§ **Supplied records**
○ ○ ○ ○ ○

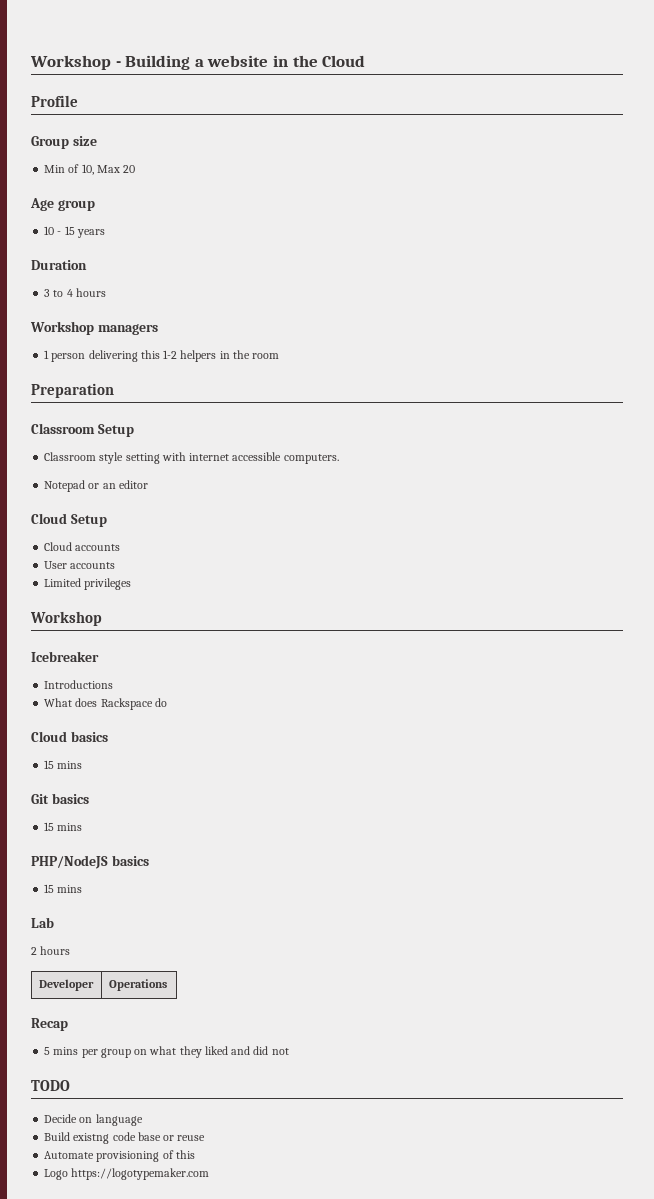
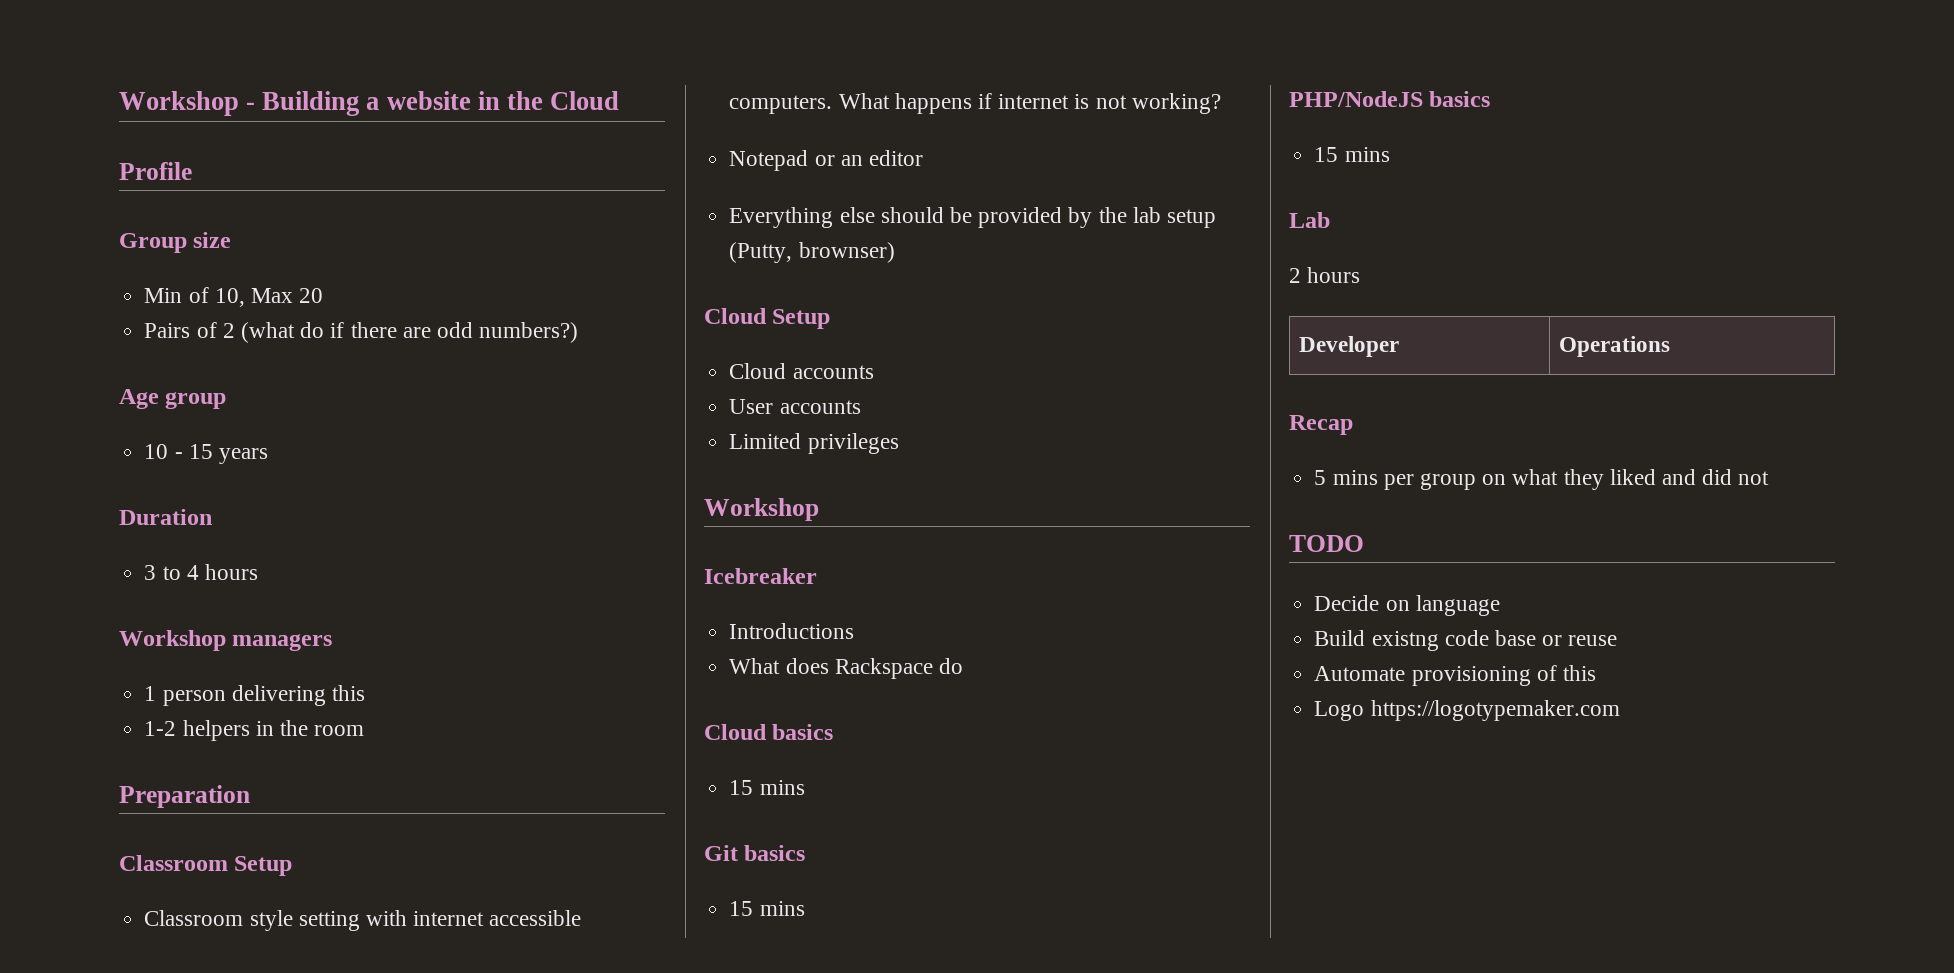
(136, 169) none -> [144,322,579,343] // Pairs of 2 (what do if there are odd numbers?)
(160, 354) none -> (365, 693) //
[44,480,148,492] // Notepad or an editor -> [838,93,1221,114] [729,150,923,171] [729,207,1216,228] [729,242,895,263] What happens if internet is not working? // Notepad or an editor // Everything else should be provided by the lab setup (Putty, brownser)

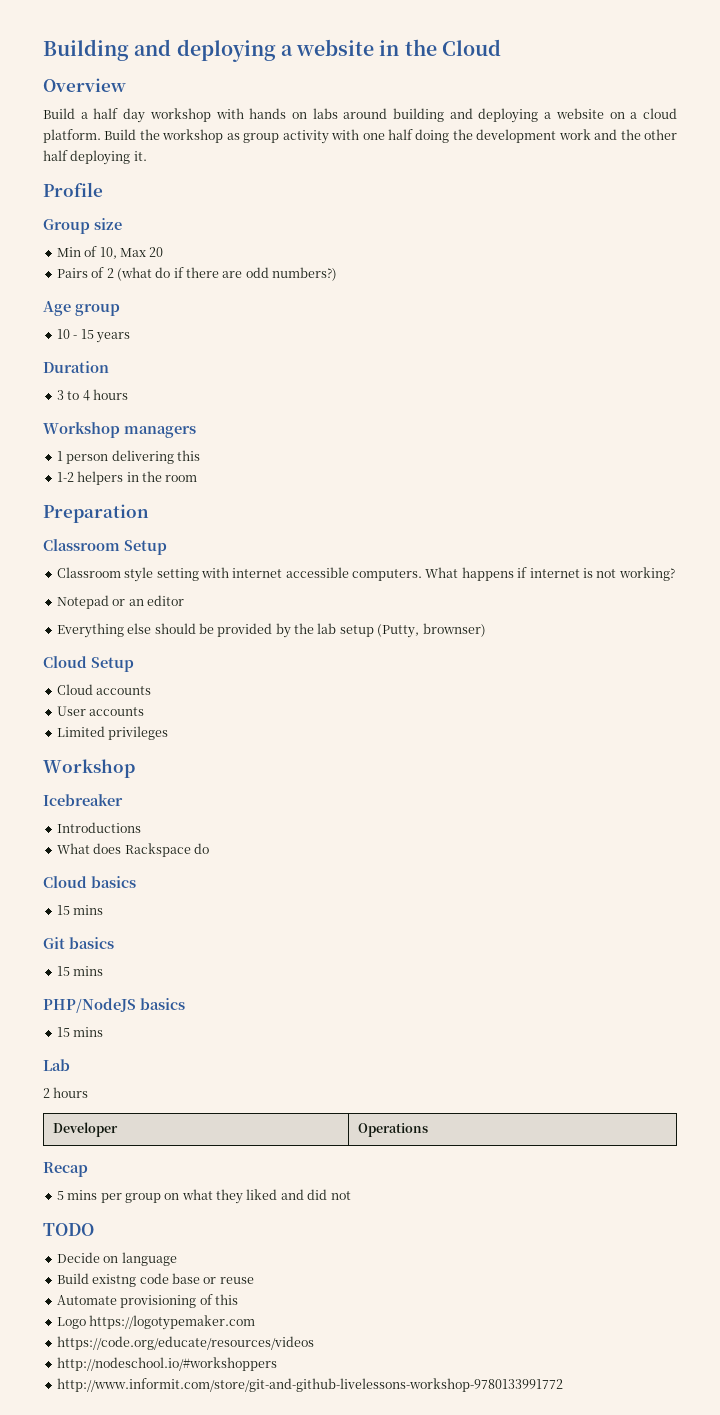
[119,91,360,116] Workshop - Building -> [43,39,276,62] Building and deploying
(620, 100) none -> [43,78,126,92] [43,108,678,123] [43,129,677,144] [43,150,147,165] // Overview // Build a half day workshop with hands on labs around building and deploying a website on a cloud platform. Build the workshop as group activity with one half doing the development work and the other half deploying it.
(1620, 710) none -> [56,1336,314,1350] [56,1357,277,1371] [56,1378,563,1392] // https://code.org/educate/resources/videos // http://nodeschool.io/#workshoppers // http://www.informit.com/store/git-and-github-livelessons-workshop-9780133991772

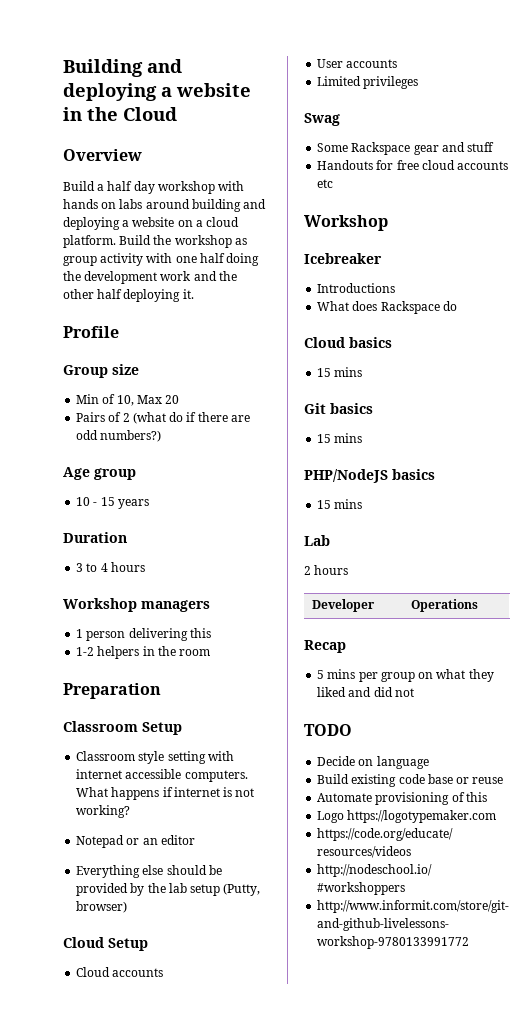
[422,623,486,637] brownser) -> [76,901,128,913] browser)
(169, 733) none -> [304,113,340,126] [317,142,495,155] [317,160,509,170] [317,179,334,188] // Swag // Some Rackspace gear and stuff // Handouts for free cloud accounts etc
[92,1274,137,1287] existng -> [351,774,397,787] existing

○ ○ ○ ○ ○

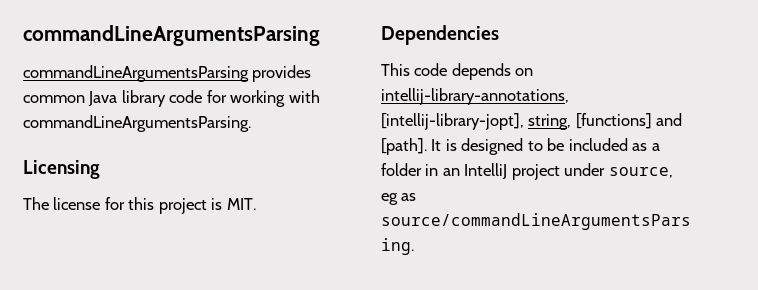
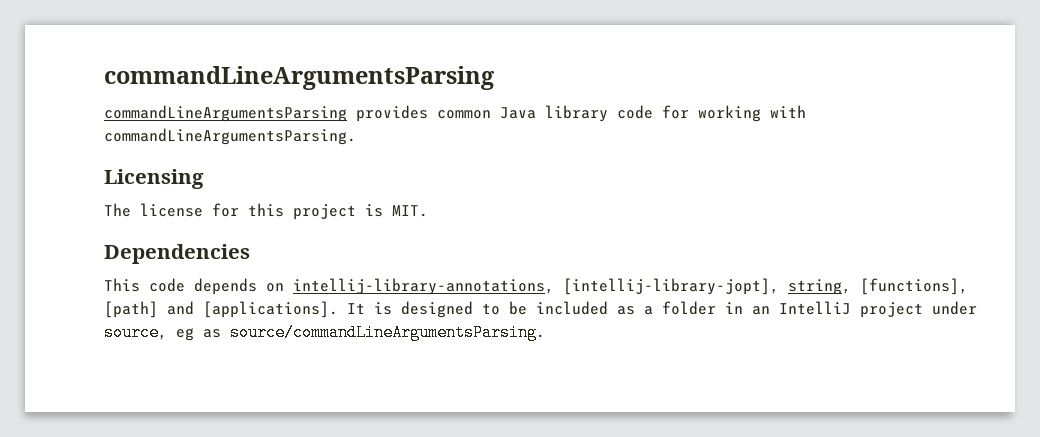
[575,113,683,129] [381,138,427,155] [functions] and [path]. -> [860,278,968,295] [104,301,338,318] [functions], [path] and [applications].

○ ○ ○ ○ ○

§ **Required action**
Starting at the line containing "(620, 100) none" and finishing at the line containing "[92,1274,137,1287] existng ->", return those lines exactly as they appear above, without the pictures.

§ **Exercise output**
(620, 100) none -> [43,78,126,92] [43,108,678,123] [43,129,677,144] [43,150,147,165] // Overview // Build a half day workshop with hands on labs around building and deploying a website on a cloud platform. Build the workshop as group activity with one half doing the development work and the other half deploying it.
(1620, 710) none -> [56,1336,314,1350] [56,1357,277,1371] [56,1378,563,1392] // https://code.org/educate/resources/videos // http://nodeschool.io/#workshoppers // http://www.informit.com/store/git-and-github-livelessons-workshop-9780133991772

[422,623,486,637] brownser) -> [76,901,128,913] browser)
(169, 733) none -> [304,113,340,126] [317,142,495,155] [317,160,509,170] [317,179,334,188] // Swag // Some Rackspace gear and stuff // Handouts for free cloud accounts etc
[92,1274,137,1287] existng -> [351,774,397,787] existing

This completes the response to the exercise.